Proximate (Legal) Cause: Are there policy reasons to cut off liability?

● Unforeseeable Extent of Harm: Does not matter that P suffered more harm than one would foresee. D is responsible for full the extent of harm, as long as the type of harm is foreseeable. o Eggshell Skull Rule: Take your victims as you find them. It does not matter if P is susceptible to greater harm because of a unique susceptibility, like an eggshell skull. ● Unforeseeable Type of Harm: Was the injury suffered within the risk created by D's negligent conduct? EXAMPLE: Dan negligently leaves a jar of rat poison next to the stove with all the other spices. Paulette is using the stove and the heat from the stove interacts with the rat poison in a way that the jar heats up and becomes a missile. The jar smashes into a chandelier, breaking it, and causing $20,000 worth of damage. Dan's lawyer could argue that even though Dan owed a duty to Paulette, that he breached by acting unreasonably, this is not a foreseeable type of injury. The foreseeable injury would be ingesting the rat poison.

proximate cause 2

● Unforeseeable Manner of Harm o Superseding Cause: Unforeseeable, intervening cause that breaks the chain of causation between the initial wrongful act and the ultimate injury. A superseding cause relieves the original tortfeasor of liability for lack of proximate cause. o A cause that intervenes between D's action and P's harm will not always be a superseding cause. o The more culpable the intervening force, the more likely it supersedes. Typically, criminal conduct will be a superseding cause, but not if the criminal conduct is foreseeable. EXAMPLE: Dora negligently fails to provide adequate locks on the front door of the apartment building that she owns. Pat is injured when he is mugged in the laundry room. Pat sues Dora claiming she owed him a duty. Even though there was intervening criminal conduct, it will not be superseding because the harm was foreseeable based on the risk caused by Dora. EXAMPLE: DunCo is a construction company.
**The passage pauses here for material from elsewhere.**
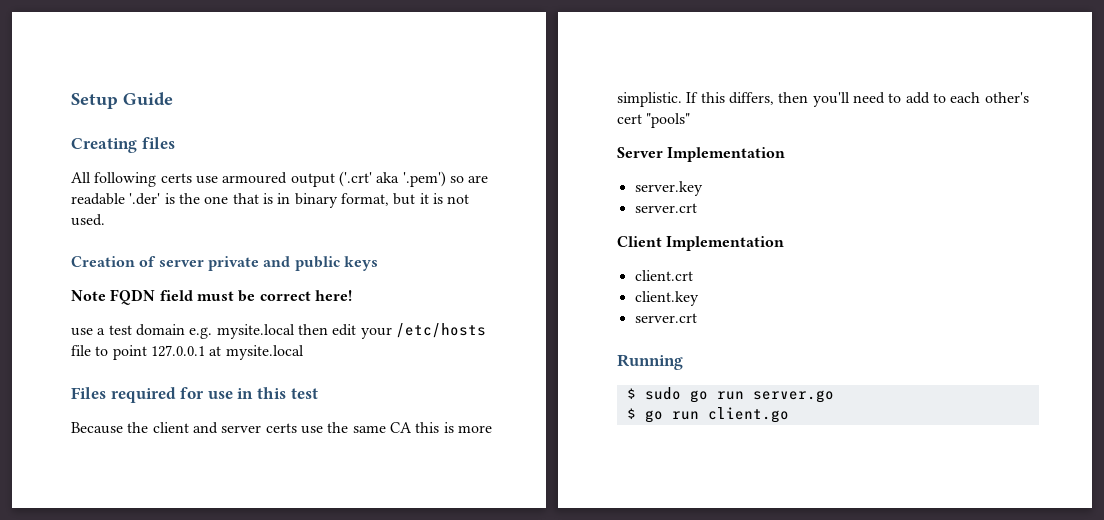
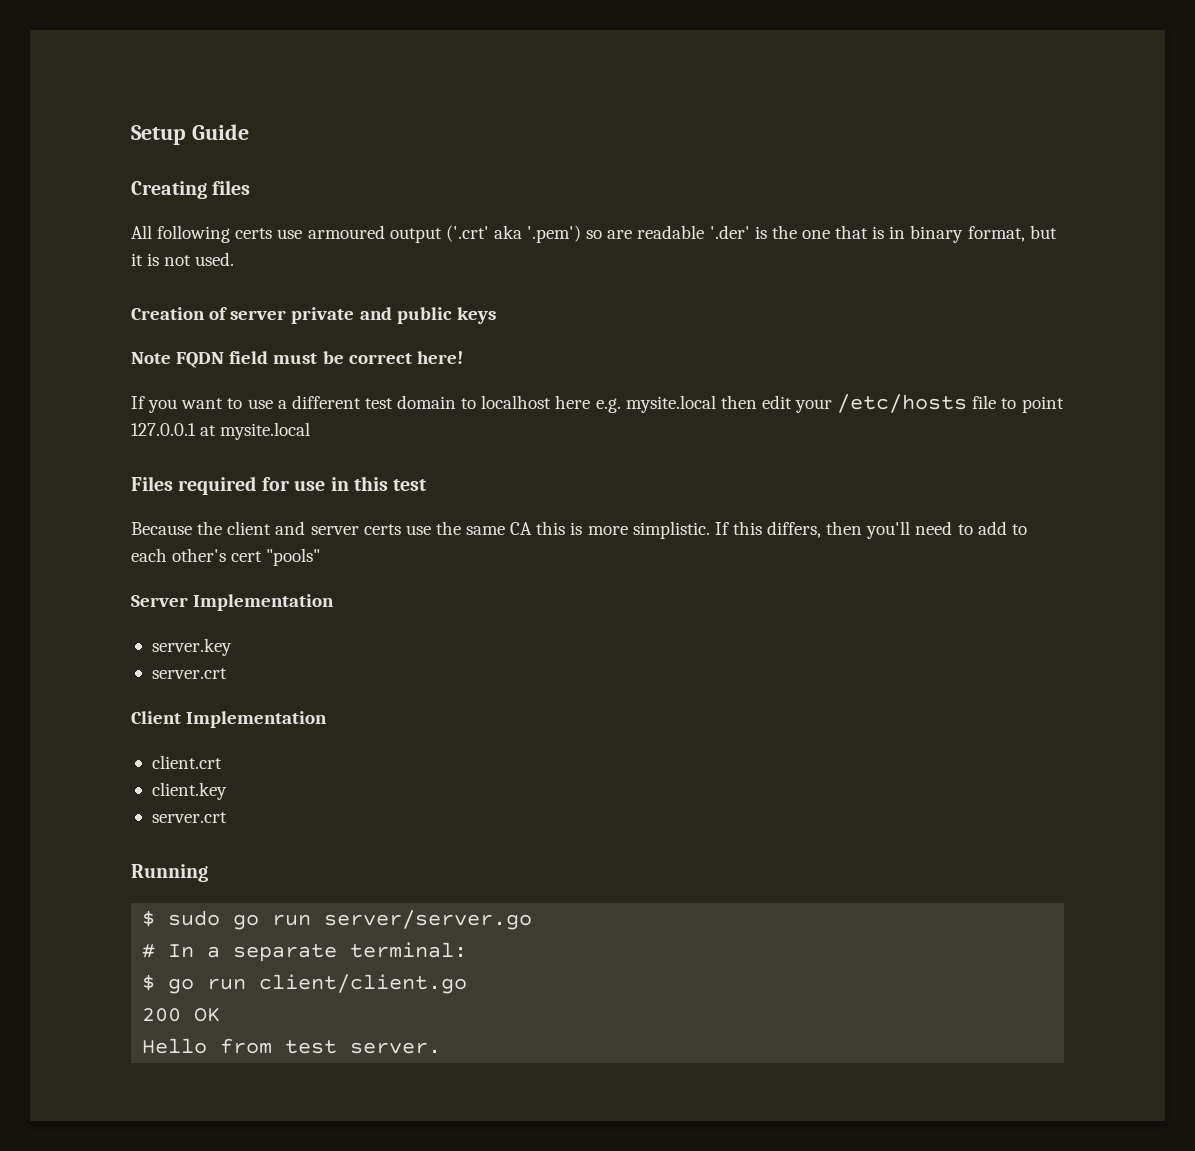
(352, 295) none -> [131,396,243,413] If you want to
(106, 331) none -> [291,395,361,409] different
(185, 330) none -> [461,395,591,409] to localhost here
[752,390,834,403] [626,407,789,423] server.go // $ go run client.go -> [324,910,533,930] [142,942,468,962] [142,974,468,994] [142,1007,221,1022] [142,1038,442,1054] server/server.go // # In a separate terminal: // $ go run client/client.go // 200 OK // Hello from test server.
In violation of statute, it has a worksite that does not have a barricade or flaggers to control traffic in the area. DunCo is probably negligent per se because Parker, a worker, is injured by a car that ends up on the worksite. The facts show that the car is being driven by Laura, Parker's ex-wife, who intentionally runs him over. The type of harm you can foresee is a car driving onto the site, injuring the worker. However, DunCo would successfully argue that they were not the proximate cause because Laura's criminal act was a superseding cause.

negligence per se

● Where D's conduct also violates a statute that does not provide for civil liability (criminal statute), that statute can establish the standard of conduct for breach of duty purposes (ex: crim traffic law). If a plaintiff can successfully assert negligence per se against a defendant, that defendant cannot assert assumption of the risk as a defense o Applicable if: ▪ P is member of a class the law is designed to protect; and ▪ Injury caused by D's conduct is the type the statute sought to protect. EXAMPLE: Legislature in the state of Panic passes a law that says "anyone driving after sundown without headlights is guilty of an infraction punishable by up to a $1,000 fine." This is a criminal law. Dana is driving after dusk without headlights and cannot see Tracy crossing the street, Dana runs over Tracy, injuring him. Tracy sues Dana in negligence and would prefer that the judge use the statute to set the standard of care because it limits the jury's role. o If statute applies (majority rule): Unexcused violation of the law establishes that D breached a duty to P, but P still needs to prove causation and damages. ▪ Exception: Excused statutory violation, like an emergency not of D's own making, or when it's more dangerous to comply with the law. ▪ Exception: Licensing statutes - Not having a license does not create liability. Question is whether someone did something negligent while not having a license ● Expired driver's license is not negligence per se.